"""
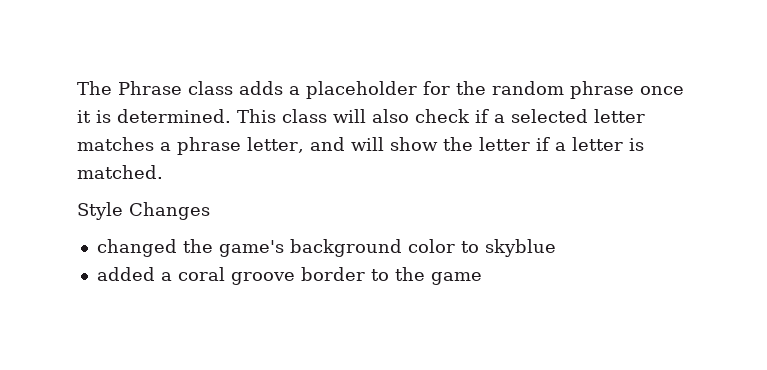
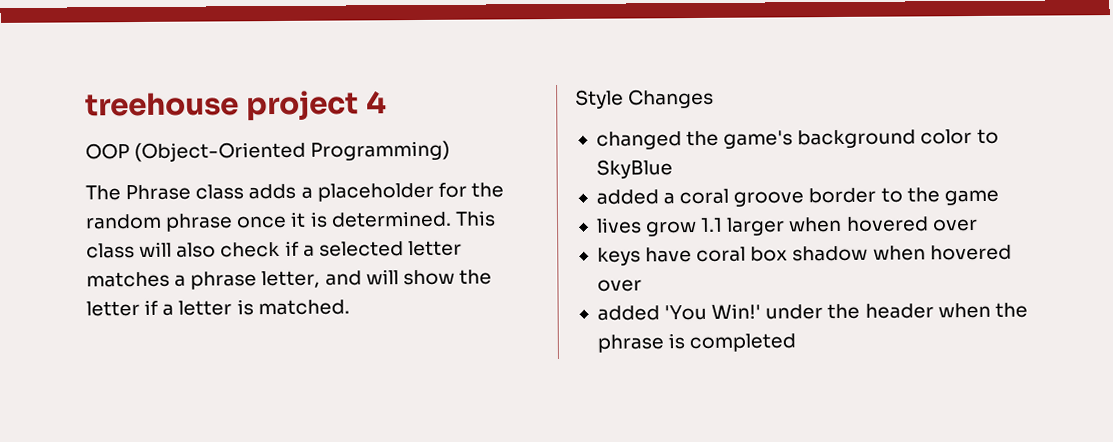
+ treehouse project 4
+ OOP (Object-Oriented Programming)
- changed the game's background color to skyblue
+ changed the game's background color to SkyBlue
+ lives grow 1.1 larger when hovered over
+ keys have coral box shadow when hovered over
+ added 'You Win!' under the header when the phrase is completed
"""
"""
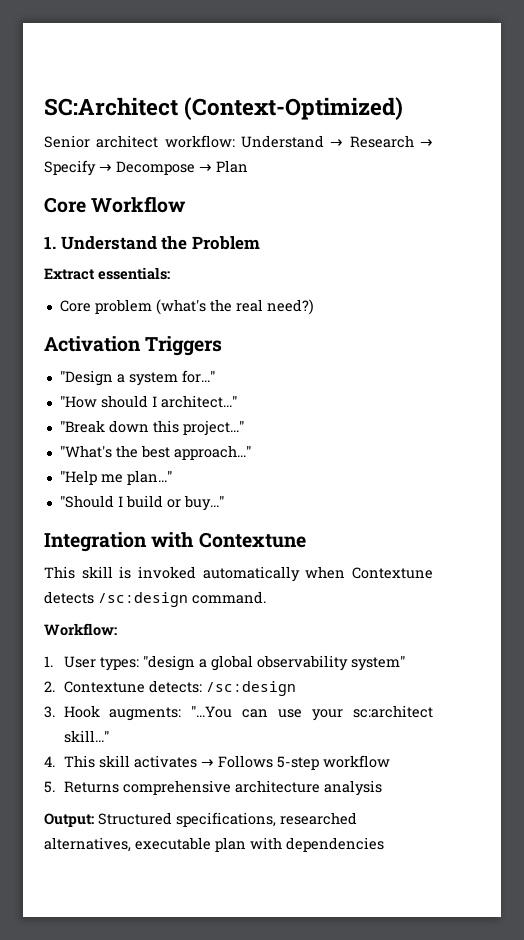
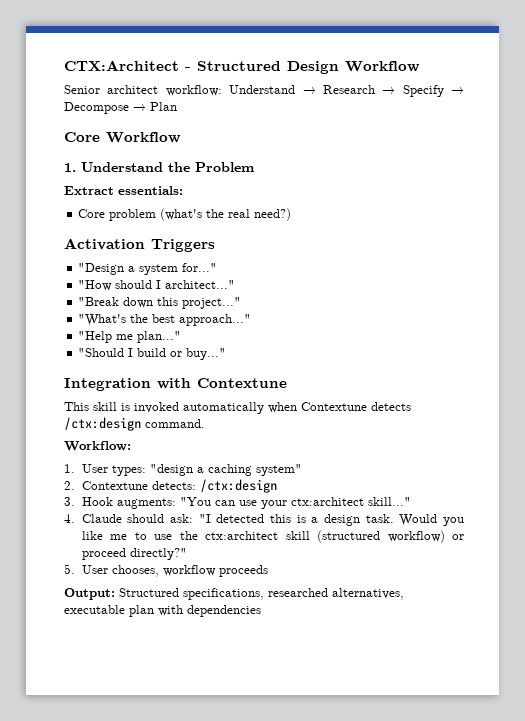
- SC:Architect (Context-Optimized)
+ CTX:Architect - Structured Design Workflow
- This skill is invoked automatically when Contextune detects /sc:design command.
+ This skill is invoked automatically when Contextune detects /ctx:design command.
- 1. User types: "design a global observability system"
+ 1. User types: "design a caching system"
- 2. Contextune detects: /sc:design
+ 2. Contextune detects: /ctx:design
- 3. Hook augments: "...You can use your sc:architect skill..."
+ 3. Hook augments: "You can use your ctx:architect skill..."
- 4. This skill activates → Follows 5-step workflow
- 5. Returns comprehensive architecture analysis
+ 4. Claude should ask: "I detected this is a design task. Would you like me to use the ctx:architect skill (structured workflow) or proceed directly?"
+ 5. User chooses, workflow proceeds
"""
**What is needed**
In the entries above, restate word for word the lines between the one holding "larger when hovered over" and the one holding "phrase is completed", inclusive, and nothing besides.

**Response to this exercise**
+ lives grow 1.1 larger when hovered over
+ keys have coral box shadow when hovered over
+ added 'You Win!' under the header when the phrase is completed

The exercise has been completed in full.